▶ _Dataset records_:
━━━━━━━━

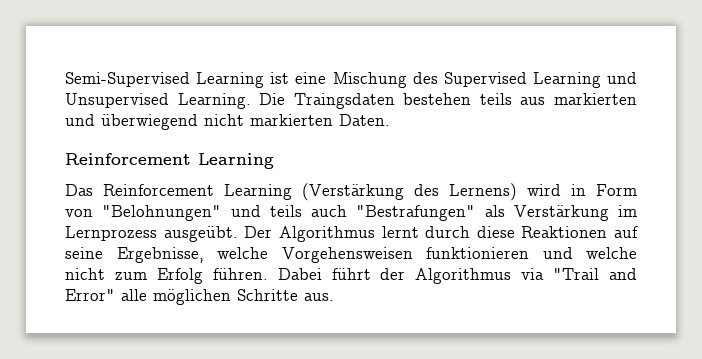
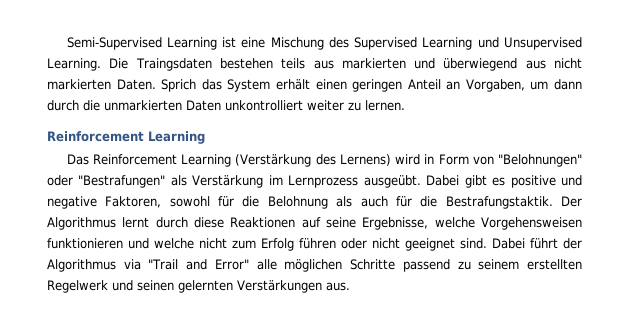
(198, 122) none -> [525,60,546,69] aus
(390, 120) none -> [161,79,582,92] [47,100,405,111] Sprich das System erhält einen geringen Anteil an Vorgaben, um dann durch die unmarkierten Daten unkontrolliert weiter zu lernen.
[230,205,347,217] und teils auch -> [47,175,73,186] oder
(238, 234) none -> [426,175,582,188] [47,196,553,209] Dabei gibt es positive und negative Faktoren, sowohl für die Belohnung als auch für die Bestrafungstaktik.
[212,268,268,280] führen. -> [299,238,487,251] führen oder nicht geeignet sind.
(298, 295) none -> [402,259,582,272] [47,280,322,293] passend zu seinem erstellten Regelwerk und seinen gelernten Verstärkungen

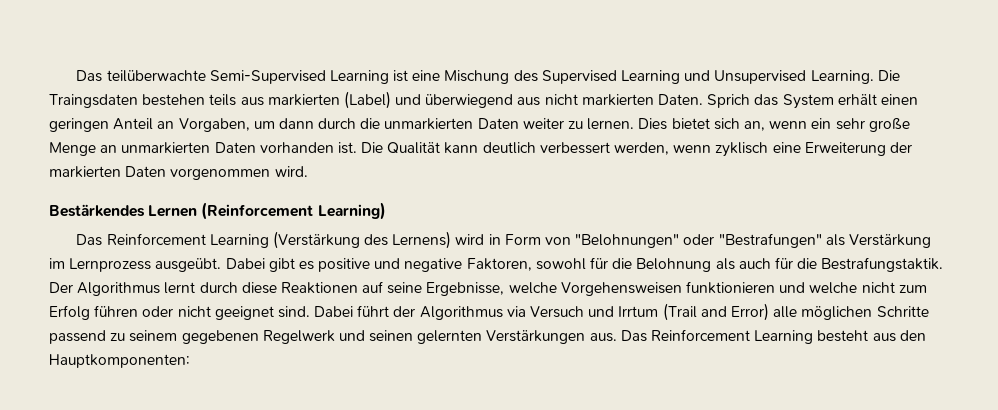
(66, 43) none -> [76,70,206,82] Das teilüberwachte
(406, 63) none -> [343,91,391,109] (Label)
[225,100,303,111] unkontrolliert -> (519, 123) none
[47,131,205,144] // Reinforcement Learning -> [638,118,910,132] [49,142,912,157] [49,166,308,180] [49,202,386,220] Dies bietet sich an, wenn ein sehr große Menge an unmarkierten Daten vorhanden ist. Die Qualität kann deutlich verbessert werden, wenn zyklisch eine Erweiterung der markierten Daten vorgenommen wird. // Bestärkendes Lernen (Reinforcement Learning)
[148,259,249,270] "Trail and Error" -> [530,303,769,321] Versuch und Irrtum (Trail and Error)
[527,259,582,270] erstellten -> [181,330,259,344] gegebenen
(350, 286) none -> [620,329,926,344] [49,354,190,368] Das Reinforcement Learning besteht aus den Hauptkomponenten:

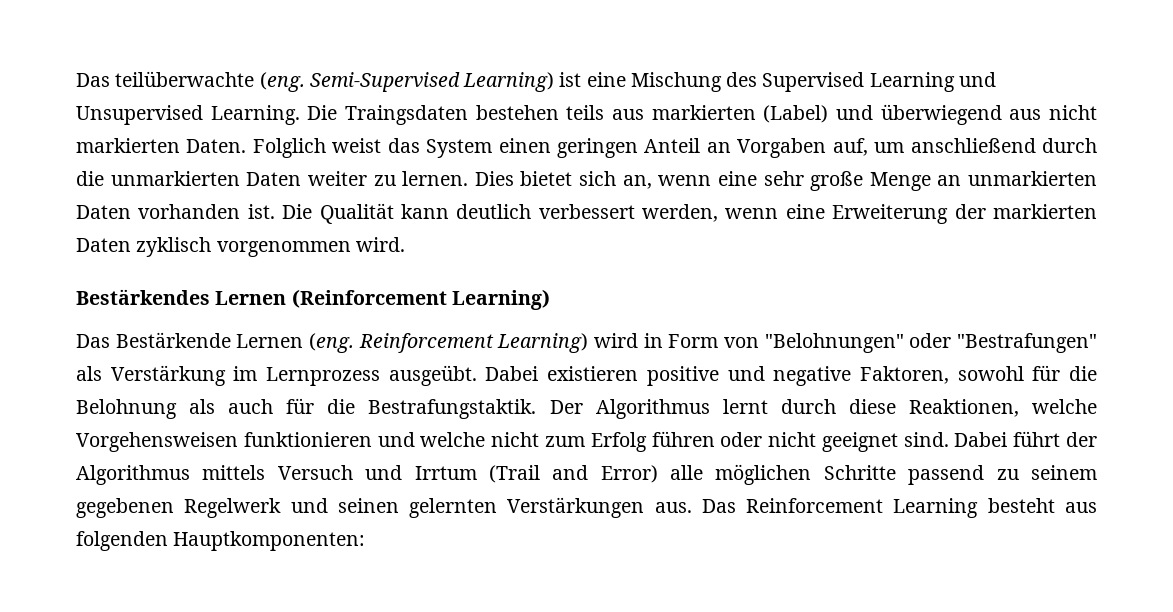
[209,70,389,84] Semi-Supervised Learning -> [259,72,555,92] (eng. Semi-Supervised Learning)
[707,94,751,108] Sprich -> [252,138,382,158] Folglich weist
[837,94,877,106] erhält -> (493, 148) none
[178,118,314,132] Vorgaben, um dann -> [737,138,1036,158] Vorgaben auf, um anschließend
[811,118,832,129] ein -> [717,171,757,186] eine
[715,142,769,157] zyklisch -> (779, 213) none
(167, 171) none -> [136,237,212,257] zyklisch
[106,231,452,249] Reinforcement Learning (Verstärkung des Lernens) -> [115,332,589,353] Bestärkende Lernen (eng. Reinforcement Learning)
[268,258,314,272] gibt es -> [547,366,639,381] existieren
[280,281,505,296] Reaktionen auf seine Ergebnisse, -> [908,399,1019,417] Reaktionen,
[506,306,526,317] via -> [202,465,266,480] mittels
[899,330,926,341] den -> [76,531,168,551] folgenden

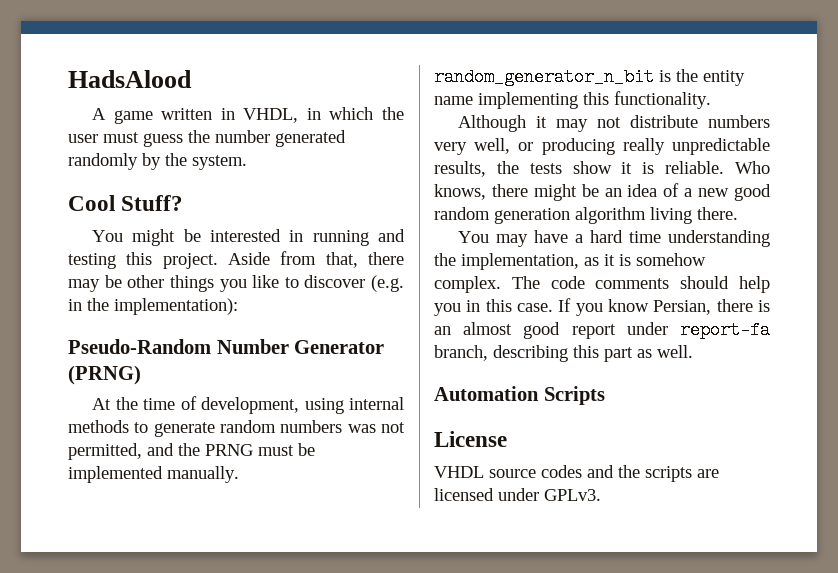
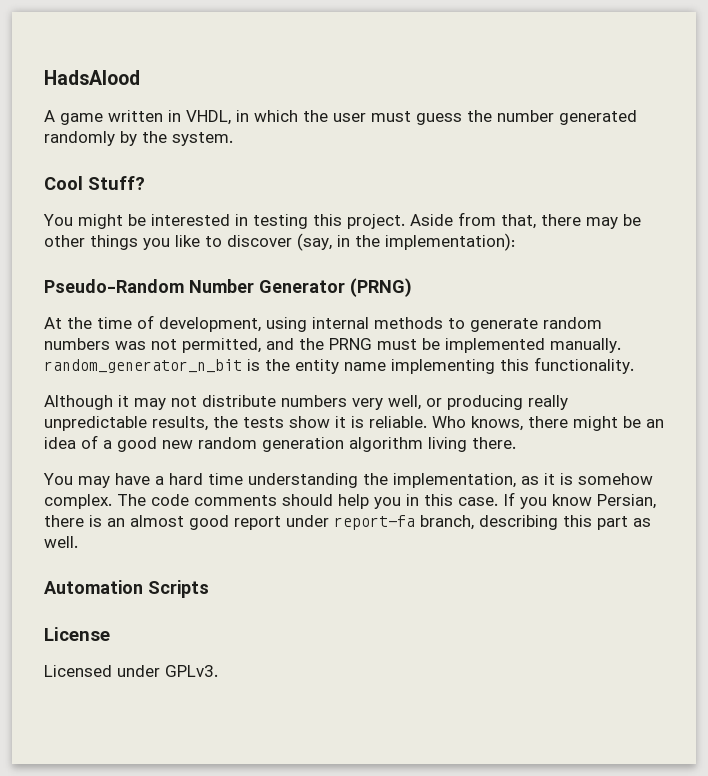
[312,229,405,246] running and -> (248, 220) none
[371,275,404,292] (e.g. -> [297,233,332,251] (say,
[698,184,771,201] new good -> [117,437,193,452] good new
[434,465,719,482] [434,488,494,501] VHDL source codes and the scripts are licensed -> [44,665,112,677] Licensed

━━━━━━━━

▶ _Requirement_: Output the records exactly as they appear, skipping any pictures.

▶ _Result of the exercise_:
(198, 122) none -> [525,60,546,69] aus
(390, 120) none -> [161,79,582,92] [47,100,405,111] Sprich das System erhält einen geringen Anteil an Vorgaben, um dann durch die unmarkierten Daten unkontrolliert weiter zu lernen.
[230,205,347,217] und teils auch -> [47,175,73,186] oder
(238, 234) none -> [426,175,582,188] [47,196,553,209] Dabei gibt es positive und negative Faktoren, sowohl für die Belohnung als auch für die Bestrafungstaktik.
[212,268,268,280] führen. -> [299,238,487,251] führen oder nicht geeignet sind.
(298, 295) none -> [402,259,582,272] [47,280,322,293] passend zu seinem erstellten Regelwerk und seinen gelernten Verstärkungen

(66, 43) none -> [76,70,206,82] Das teilüberwachte
(406, 63) none -> [343,91,391,109] (Label)
[225,100,303,111] unkontrolliert -> (519, 123) none
[47,131,205,144] // Reinforcement Learning -> [638,118,910,132] [49,142,912,157] [49,166,308,180] [49,202,386,220] Dies bietet sich an, wenn ein sehr große Menge an unmarkierten Daten vorhanden ist. Die Qualität kann deutlich verbessert werden, wenn zyklisch eine Erweiterung der markierten Daten vorgenommen wird. // Bestärkendes Lernen (Reinforcement Learning)
[148,259,249,270] "Trail and Error" -> [530,303,769,321] Versuch und Irrtum (Trail and Error)
[527,259,582,270] erstellten -> [181,330,259,344] gegebenen
(350, 286) none -> [620,329,926,344] [49,354,190,368] Das Reinforcement Learning besteht aus den Hauptkomponenten:

[209,70,389,84] Semi-Supervised Learning -> [259,72,555,92] (eng. Semi-Supervised Learning)
[707,94,751,108] Sprich -> [252,138,382,158] Folglich weist
[837,94,877,106] erhält -> (493, 148) none
[178,118,314,132] Vorgaben, um dann -> [737,138,1036,158] Vorgaben auf, um anschließend
[811,118,832,129] ein -> [717,171,757,186] eine
[715,142,769,157] zyklisch -> (779, 213) none
(167, 171) none -> [136,237,212,257] zyklisch
[106,231,452,249] Reinforcement Learning (Verstärkung des Lernens) -> [115,332,589,353] Bestärkende Lernen (eng. Reinforcement Learning)
[268,258,314,272] gibt es -> [547,366,639,381] existieren
[280,281,505,296] Reaktionen auf seine Ergebnisse, -> [908,399,1019,417] Reaktionen,
[506,306,526,317] via -> [202,465,266,480] mittels
[899,330,926,341] den -> [76,531,168,551] folgenden

[312,229,405,246] running and -> (248, 220) none
[371,275,404,292] (e.g. -> [297,233,332,251] (say,
[698,184,771,201] new good -> [117,437,193,452] good new
[434,465,719,482] [434,488,494,501] VHDL source codes and the scripts are licensed -> [44,665,112,677] Licensed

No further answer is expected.